- **Work item**
The required output is the line containing "an OIS shows effectiveness without adverse effects." followed by each line through the end of the data below, repeated exactly and with nothing added.

——————

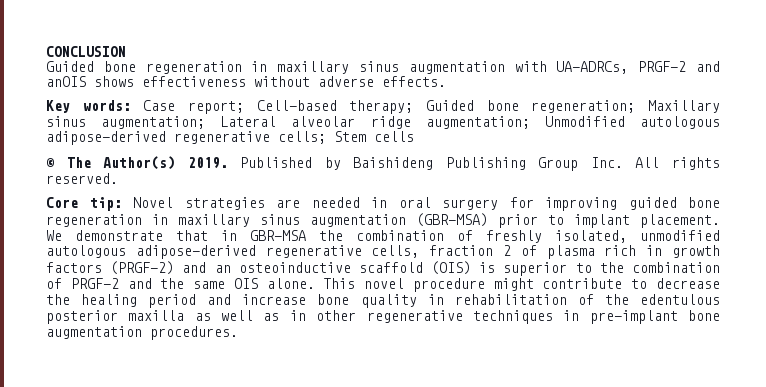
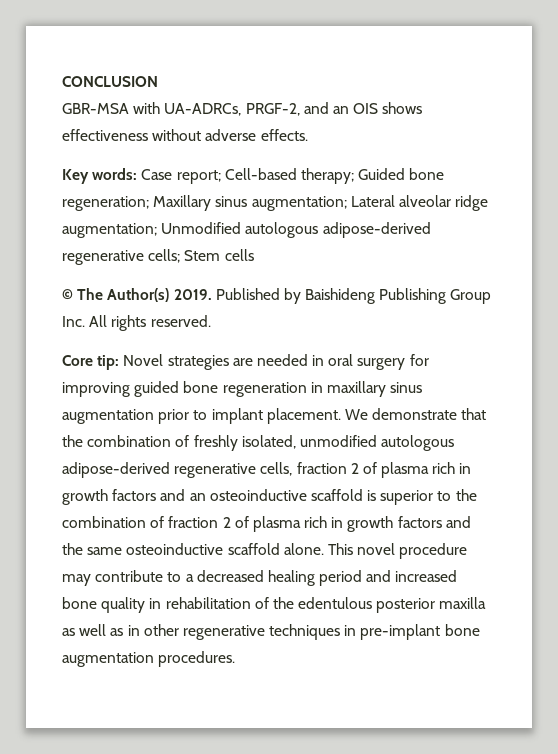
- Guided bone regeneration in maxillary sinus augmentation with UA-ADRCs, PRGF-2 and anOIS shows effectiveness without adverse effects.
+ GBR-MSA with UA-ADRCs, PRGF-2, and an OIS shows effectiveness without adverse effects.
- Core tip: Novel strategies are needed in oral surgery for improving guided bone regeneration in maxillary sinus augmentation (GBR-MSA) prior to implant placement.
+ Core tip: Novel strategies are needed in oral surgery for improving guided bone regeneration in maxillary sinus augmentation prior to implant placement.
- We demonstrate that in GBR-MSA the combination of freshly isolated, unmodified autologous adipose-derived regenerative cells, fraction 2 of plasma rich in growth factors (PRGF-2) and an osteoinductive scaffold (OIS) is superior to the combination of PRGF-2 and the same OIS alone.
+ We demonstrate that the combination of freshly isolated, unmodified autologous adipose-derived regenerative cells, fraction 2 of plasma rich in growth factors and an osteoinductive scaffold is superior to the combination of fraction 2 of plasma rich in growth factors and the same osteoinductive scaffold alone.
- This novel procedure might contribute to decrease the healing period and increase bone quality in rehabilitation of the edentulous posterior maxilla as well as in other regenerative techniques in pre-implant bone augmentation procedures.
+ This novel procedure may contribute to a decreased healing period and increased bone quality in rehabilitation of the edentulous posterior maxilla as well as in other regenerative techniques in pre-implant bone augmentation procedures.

——————

- **Output for this task**
+ GBR-MSA with UA-ADRCs, PRGF-2, and an OIS shows effectiveness without adverse effects.
- Core tip: Novel strategies are needed in oral surgery for improving guided bone regeneration in maxillary sinus augmentation (GBR-MSA) prior to implant placement.
+ Core tip: Novel strategies are needed in oral surgery for improving guided bone regeneration in maxillary sinus augmentation prior to implant placement.
- We demonstrate that in GBR-MSA the combination of freshly isolated, unmodified autologous adipose-derived regenerative cells, fraction 2 of plasma rich in growth factors (PRGF-2) and an osteoinductive scaffold (OIS) is superior to the combination of PRGF-2 and the same OIS alone.
+ We demonstrate that the combination of freshly isolated, unmodified autologous adipose-derived regenerative cells, fraction 2 of plasma rich in growth factors and an osteoinductive scaffold is superior to the combination of fraction 2 of plasma rich in growth factors and the same osteoinductive scaffold alone.
- This novel procedure might contribute to decrease the healing period and increase bone quality in rehabilitation of the edentulous posterior maxilla as well as in other regenerative techniques in pre-implant bone augmentation procedures.
+ This novel procedure may contribute to a decreased healing period and increased bone quality in rehabilitation of the edentulous posterior maxilla as well as in other regenerative techniques in pre-implant bone augmentation procedures.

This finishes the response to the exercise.